Sergide sadece fotoğraflar yok, o fotoğraflara konu olan kişilerin öyküleri de var.
İşte örnekler...
Varil bombası, Halep...
Ölüm kusan keskin nişancılar, Halep...
Uğursuz demirden kuşların kulakları sağır eden gürültüsü, Halep...

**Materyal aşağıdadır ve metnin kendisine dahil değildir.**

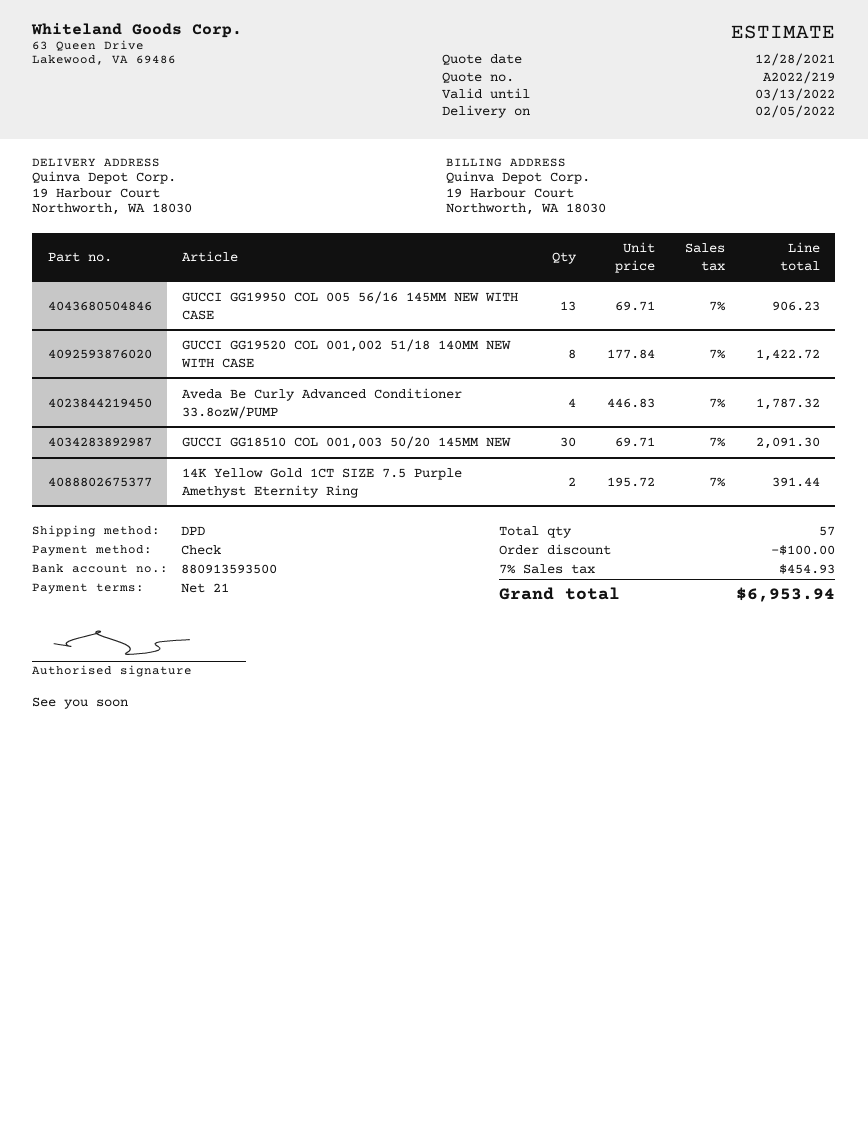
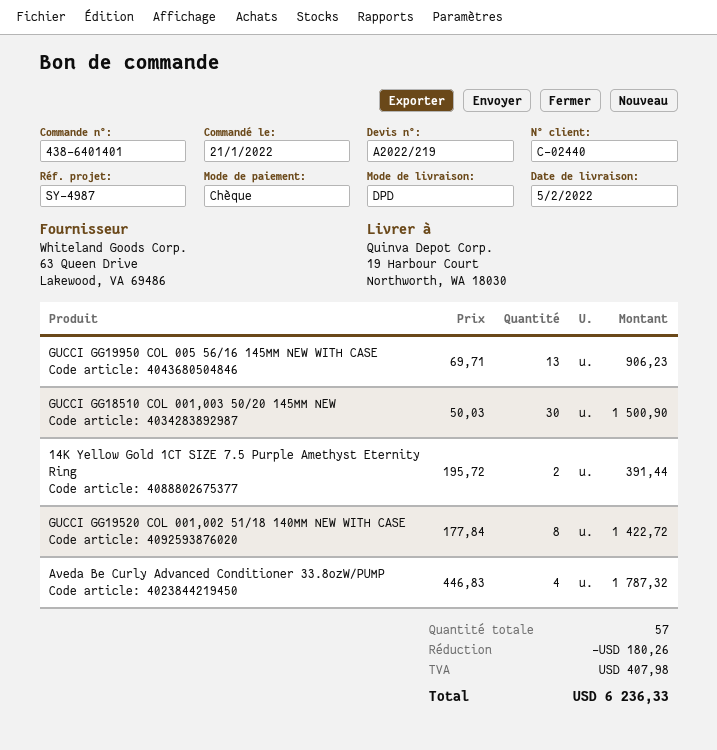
GUCCI GG18510 COL 001,003 50/20 145MM NEW: 30 x 69.71 = 2091.30 -> 30 x 50.03 = 1500.90
discount: 100.00 -> 180.26
tax: 454.93 -> 407.98
total: 6953.94 -> 6236.33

Onlar Halep’ten babaları Muhammet, anneleri Mune ile kaçıp İzmir’e gelen üç kardeş... Fatma Alhamou dokuz, Şem Alhamou sekiz, Selem Alhamou altı yaşında... Üçü de ilkokul birinci sınıfa başladı bu yıl İzmir’de... Aynı sınıfta, Halep’i unutmaya, İzmir’e alışmaya çalışan üç kız kardeş... Kulaklarında hep o uğursuz demirden kuşların gürültüsü, yakınları ve komşularını ölüme götüren misket bombalarının sesi... Halep unutulur mu? Hayır... İzmir’e alışılır mı? Kim bilir...
Doktor Zaher’in
hayatla imtihanı
HALEP Üniversitesi Tıp Fakültesi’nden 2006’da mezun olan Zaher Battah, Albassel Heart Enstitüsü’nde kalp ve damar cerrahisinde uzmanlık eğitimi aldı. 2011’de makine mühendisliği öğrencisi Diana Battah (21) ile evlendi. İç savaşa rağmen eğitimini tamamlayan Dr. Battah, kalp ve damar cerrahı olarak yaşamını Şam’da sürdürmeye devam etti. Bu sırada ‘Enver’ adını verdikleri bebekleri dünyaya gelen Battah çiftinin mutluluğu kısa sürdü. Çocuğuna otizm teşhisi konan Dr. Battah büyük üzüntü yaşadı. Savaşta yakınlarını ve arkadaşlarını kaybeden Dr. Battah, Türkiye’deki yakınlarının yanına gelmeye karar verdi. Eşi ve oğlunu da yanına alıp yasal yollardan önce Lübnan’a giden Dr. Battah, daha sonra İzmir’deki akrabalarının yanına geldi. Bir terzi atölyesinde 800 lira aylıkla ‘makineci’ olarak çalıştı. Ülkesinde aylık geliri 5 bin dolar olan ve dönemin Başbakanı Vail Nadir el Halki’nin ameliyatında da görev yapan Battah şimdi Suriyeli çocukların eğitim gördüğü Geçici Eğitim Merkezi’nde eşiyle birlikte 900 lira aylıkla çalışıyor ve başarılı bir doktor olmasına rağmen otistik olan oğlunun tedavisini yaptıramamanın acısını çekiyor.
AYTAÇ SEFİLOĞLU
HER yıl Ege Bölgesi Sanayi Odası’ndan bir mail gelir.
Denir ki...
“Aytaç Sefiloğlu Gazetecilik Yarışması’na katılacak eserlerin ekonomik içerik taşıması gerekmektedir. Yarışma dalları haber, inceleme ve araştırma ve röportaj üzerinedir.”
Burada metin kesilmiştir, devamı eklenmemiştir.